(Beginning of Data for this exercise)

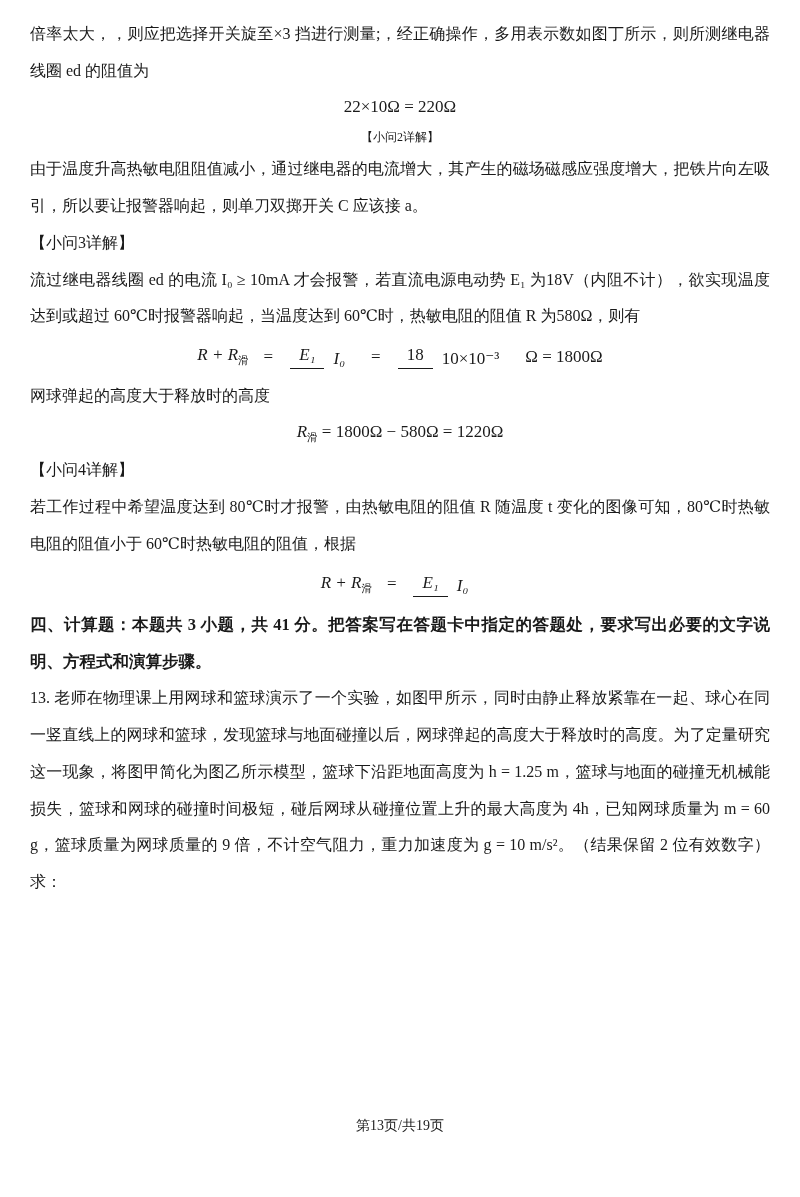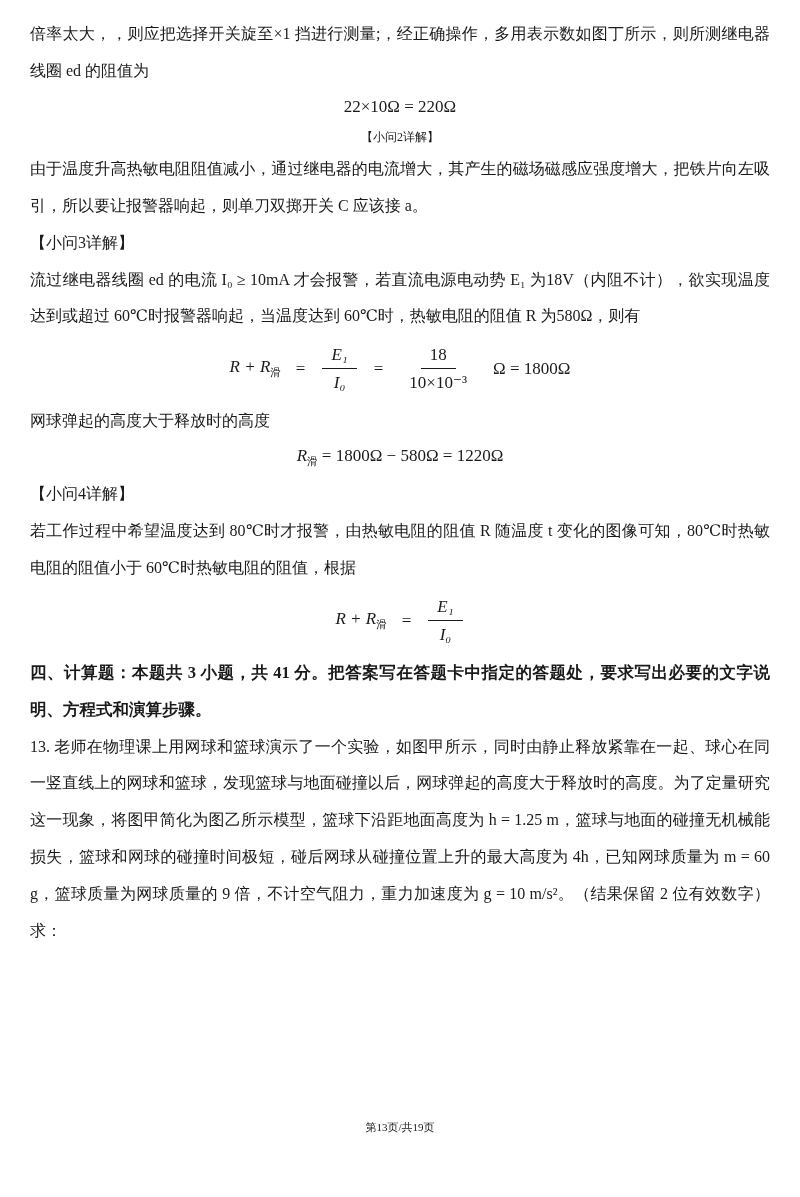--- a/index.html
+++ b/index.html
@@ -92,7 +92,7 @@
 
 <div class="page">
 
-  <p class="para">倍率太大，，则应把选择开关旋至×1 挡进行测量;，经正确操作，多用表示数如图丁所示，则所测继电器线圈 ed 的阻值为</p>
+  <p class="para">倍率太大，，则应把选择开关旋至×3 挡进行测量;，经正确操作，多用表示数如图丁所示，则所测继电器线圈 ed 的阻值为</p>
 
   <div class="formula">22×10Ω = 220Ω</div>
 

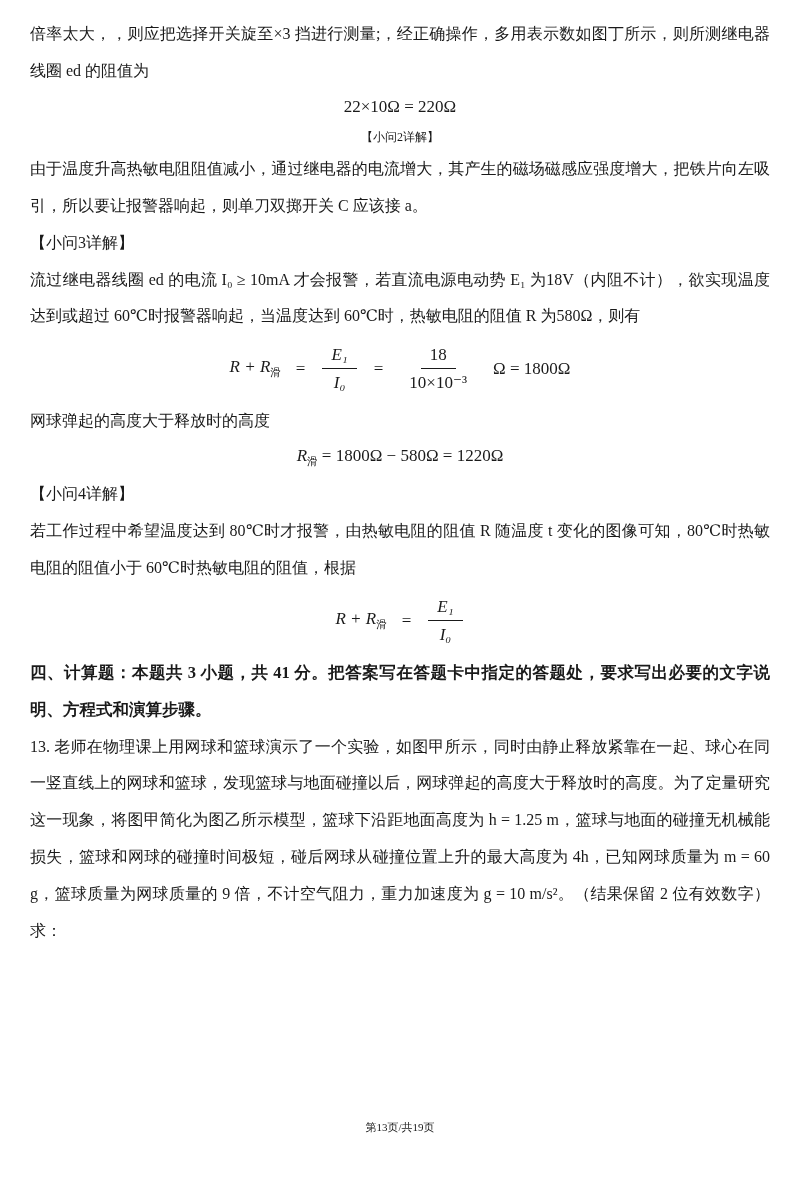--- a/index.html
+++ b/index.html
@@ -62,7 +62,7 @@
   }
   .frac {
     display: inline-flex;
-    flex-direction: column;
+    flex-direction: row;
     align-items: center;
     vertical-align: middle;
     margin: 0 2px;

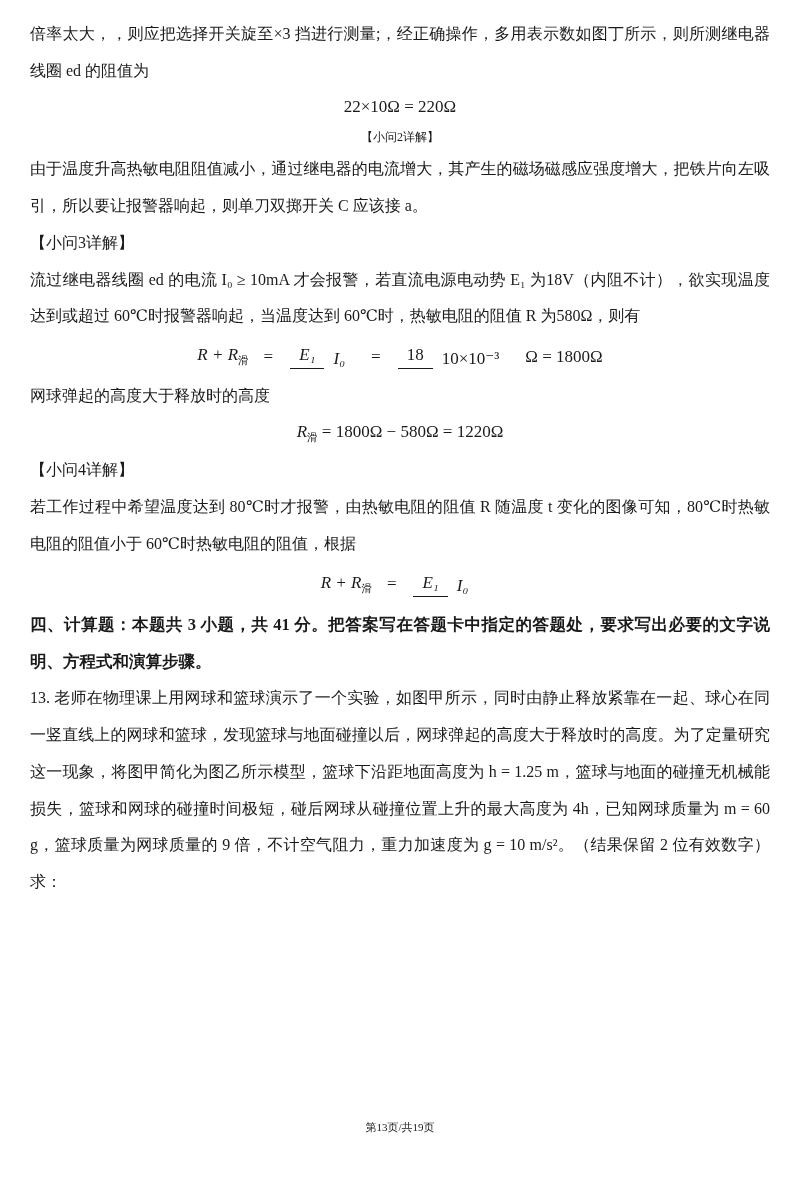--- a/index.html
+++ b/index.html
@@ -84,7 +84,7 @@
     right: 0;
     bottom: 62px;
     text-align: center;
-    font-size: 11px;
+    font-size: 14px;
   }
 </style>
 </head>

(End of Data for this exercise)
(Beginning of Data for this exercise)

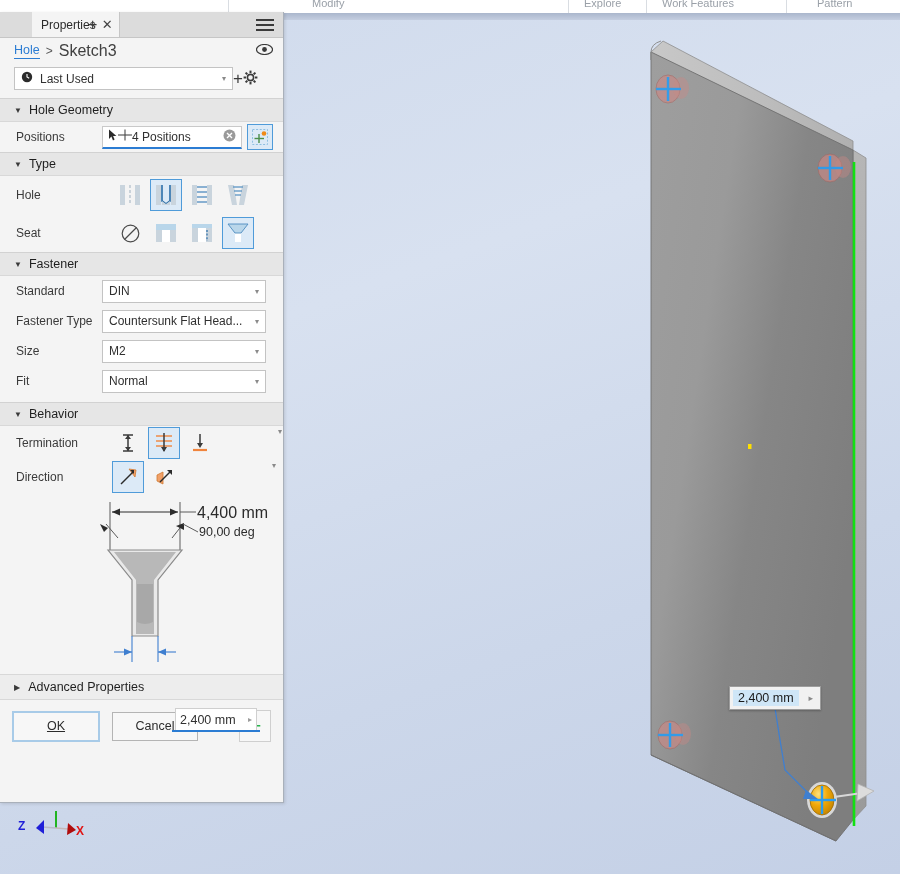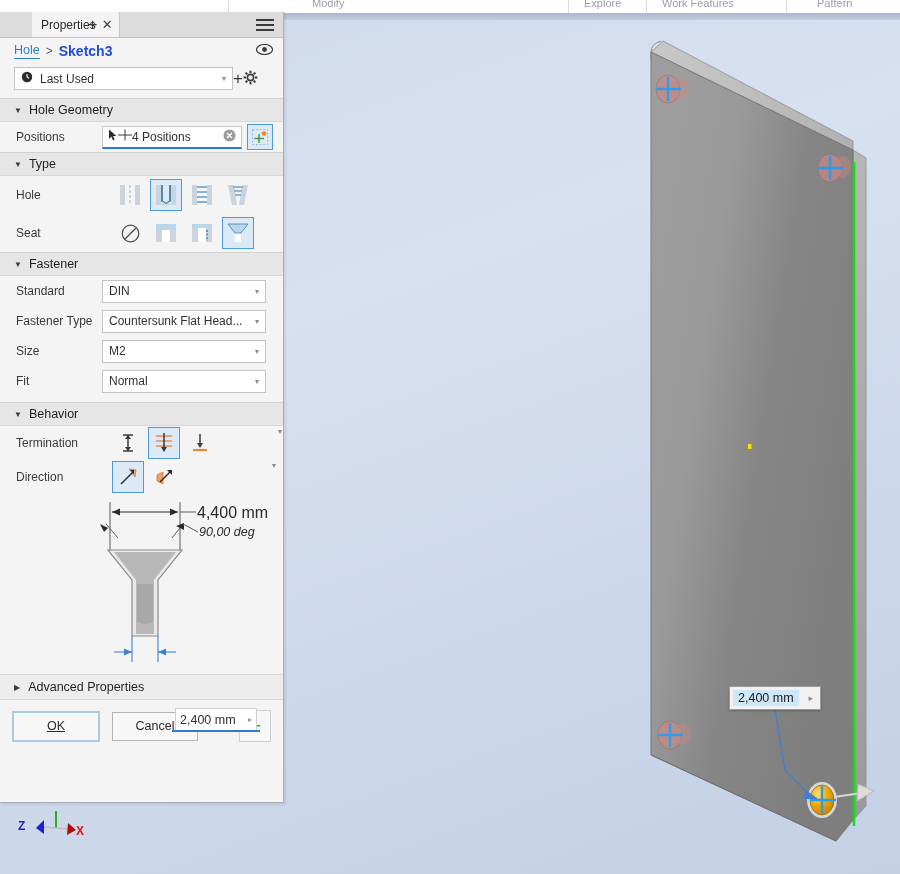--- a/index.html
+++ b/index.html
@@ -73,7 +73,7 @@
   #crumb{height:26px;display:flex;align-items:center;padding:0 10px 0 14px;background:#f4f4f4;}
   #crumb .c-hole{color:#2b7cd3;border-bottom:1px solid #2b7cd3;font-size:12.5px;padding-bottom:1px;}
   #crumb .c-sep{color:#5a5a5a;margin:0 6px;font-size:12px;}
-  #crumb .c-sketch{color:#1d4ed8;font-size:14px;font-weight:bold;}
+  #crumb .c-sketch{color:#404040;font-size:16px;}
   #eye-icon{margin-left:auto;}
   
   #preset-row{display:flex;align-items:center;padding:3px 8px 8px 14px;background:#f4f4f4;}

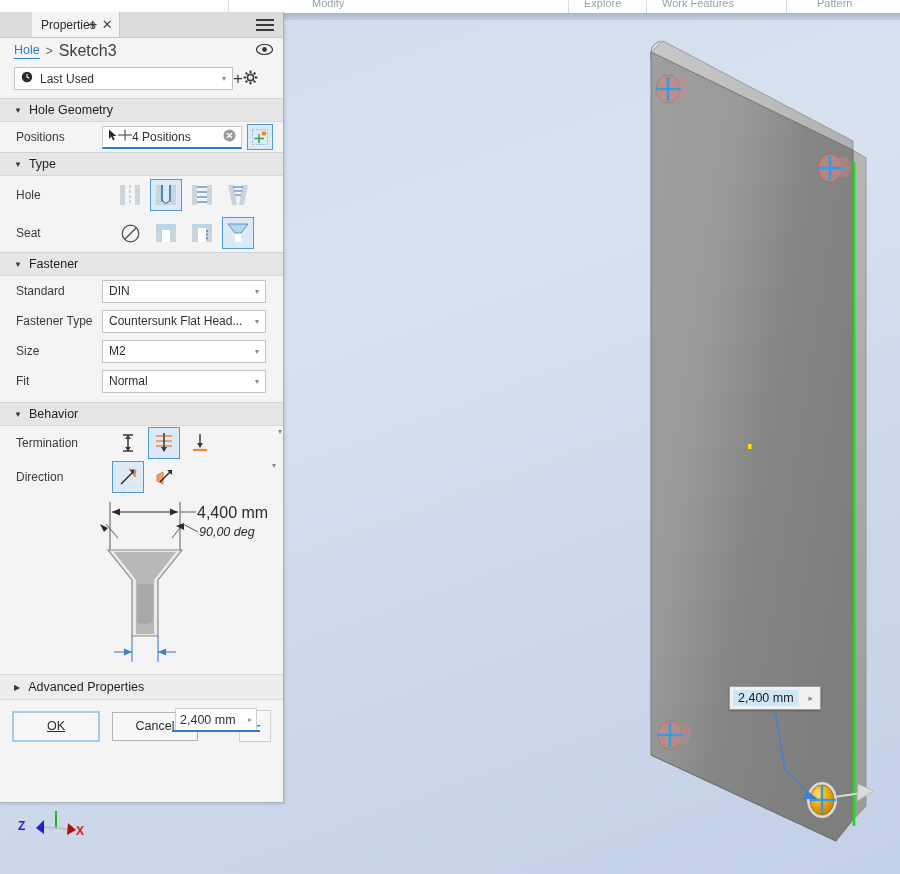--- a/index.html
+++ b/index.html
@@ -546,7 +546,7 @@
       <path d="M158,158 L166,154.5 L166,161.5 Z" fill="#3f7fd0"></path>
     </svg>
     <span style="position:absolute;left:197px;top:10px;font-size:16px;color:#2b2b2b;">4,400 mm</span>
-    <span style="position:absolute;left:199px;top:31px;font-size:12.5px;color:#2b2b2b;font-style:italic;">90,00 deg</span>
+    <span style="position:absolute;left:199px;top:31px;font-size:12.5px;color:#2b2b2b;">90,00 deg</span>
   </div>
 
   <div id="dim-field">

(End of Data for this exercise)

- [Task brief]
Check each line above for the string "items", then copy the ones that have it.

- [Problem solution]
     align-items: center;
   #crumb{height:26px;display:flex;align-items:center;padding:0 10px 0 14px;background:#f4f4f4;}
   #preset-row{display:flex;align-items:center;padding:3px 8px 8px 14px;background:#f4f4f4;}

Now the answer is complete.